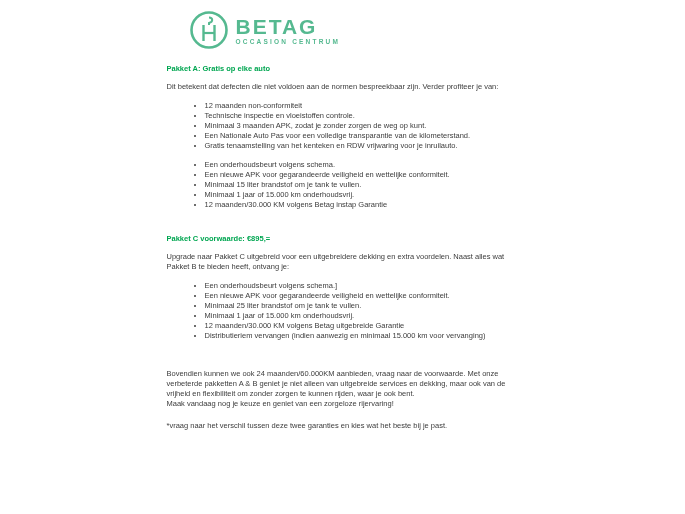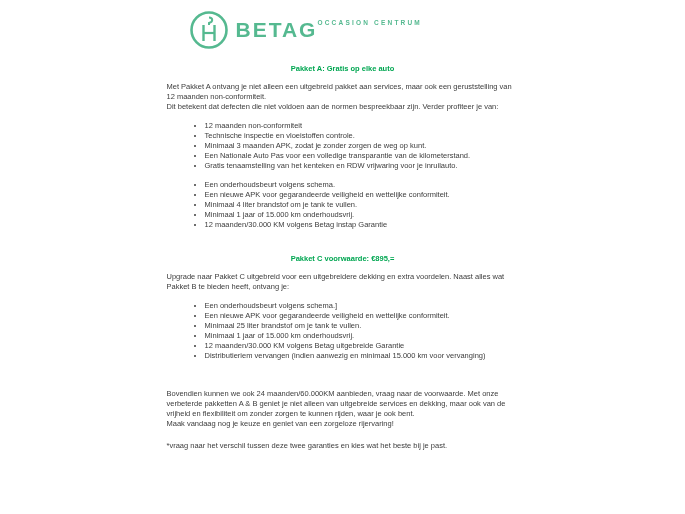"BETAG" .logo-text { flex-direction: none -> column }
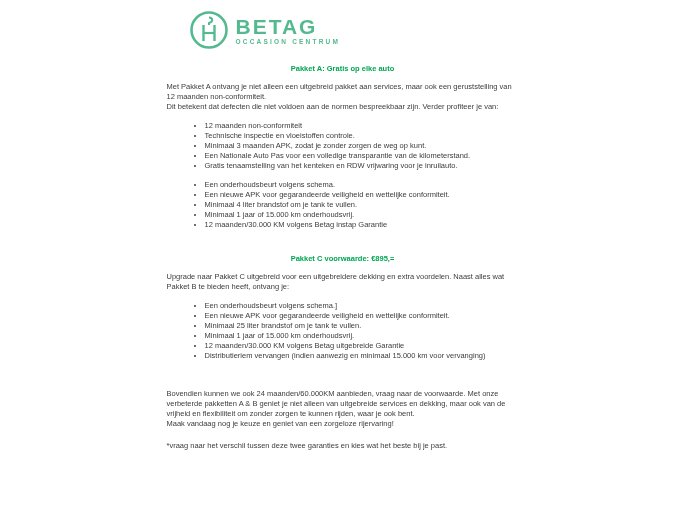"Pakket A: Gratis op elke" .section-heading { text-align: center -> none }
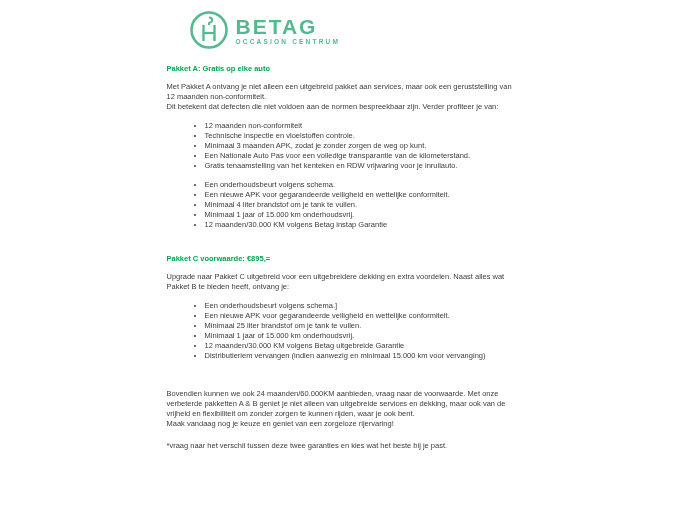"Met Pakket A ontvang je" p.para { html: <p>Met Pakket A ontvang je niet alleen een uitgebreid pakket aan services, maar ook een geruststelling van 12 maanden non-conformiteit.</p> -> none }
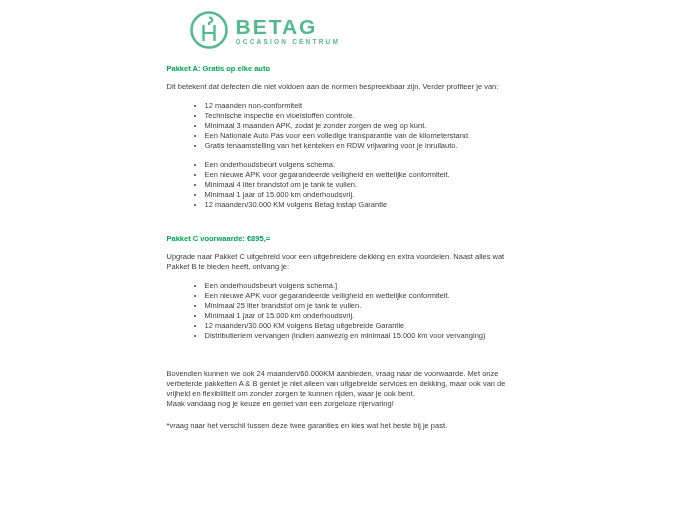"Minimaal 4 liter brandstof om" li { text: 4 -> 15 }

################

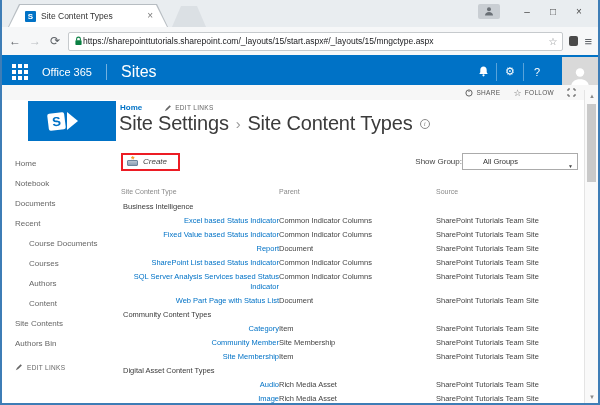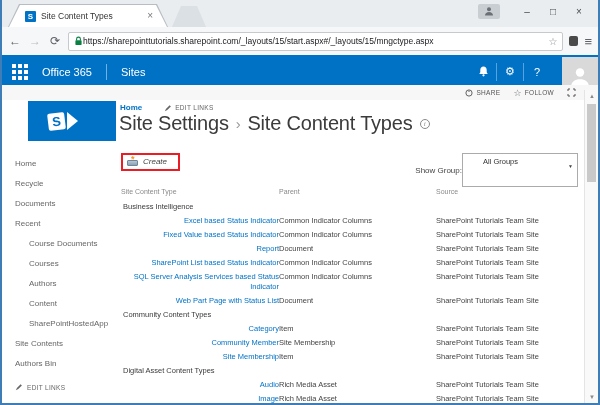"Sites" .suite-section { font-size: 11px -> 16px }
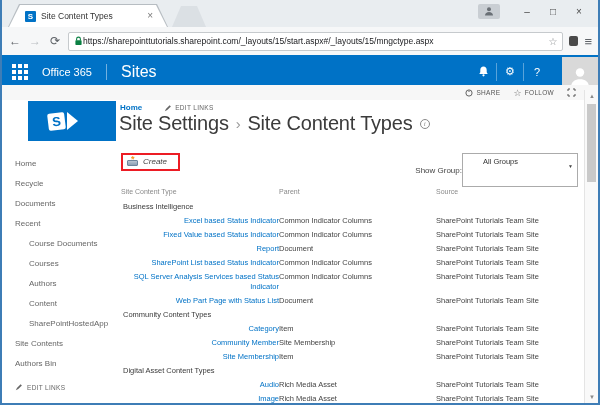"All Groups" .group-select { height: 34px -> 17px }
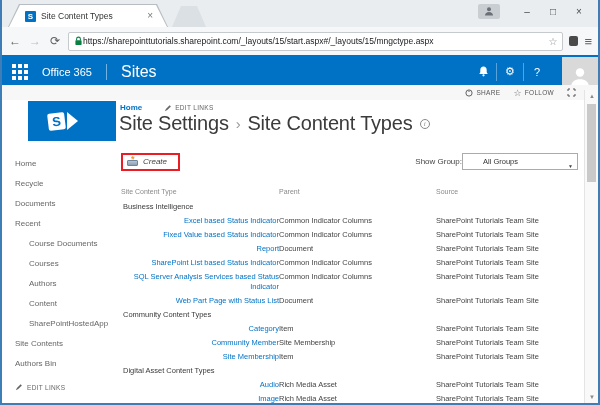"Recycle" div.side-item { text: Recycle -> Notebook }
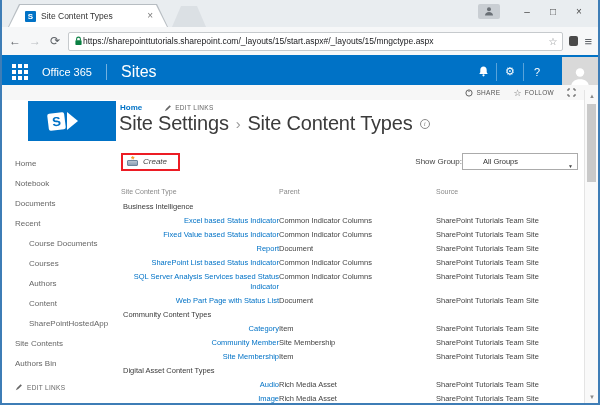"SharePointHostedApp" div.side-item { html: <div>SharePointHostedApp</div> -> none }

################

Task instructions:
In the entries above, find the line with "height: 34px ->" and the line with "html: <div>SharePointHostedApp</div> ->". Return exactly those lines and all the ones between them, pictures excluded.

Task result:
"All Groups" .group-select { height: 34px -> 17px }
"Recycle" div.side-item { text: Recycle -> Notebook }
"SharePointHostedApp" div.side-item { html: <div>SharePointHostedApp</div> -> none }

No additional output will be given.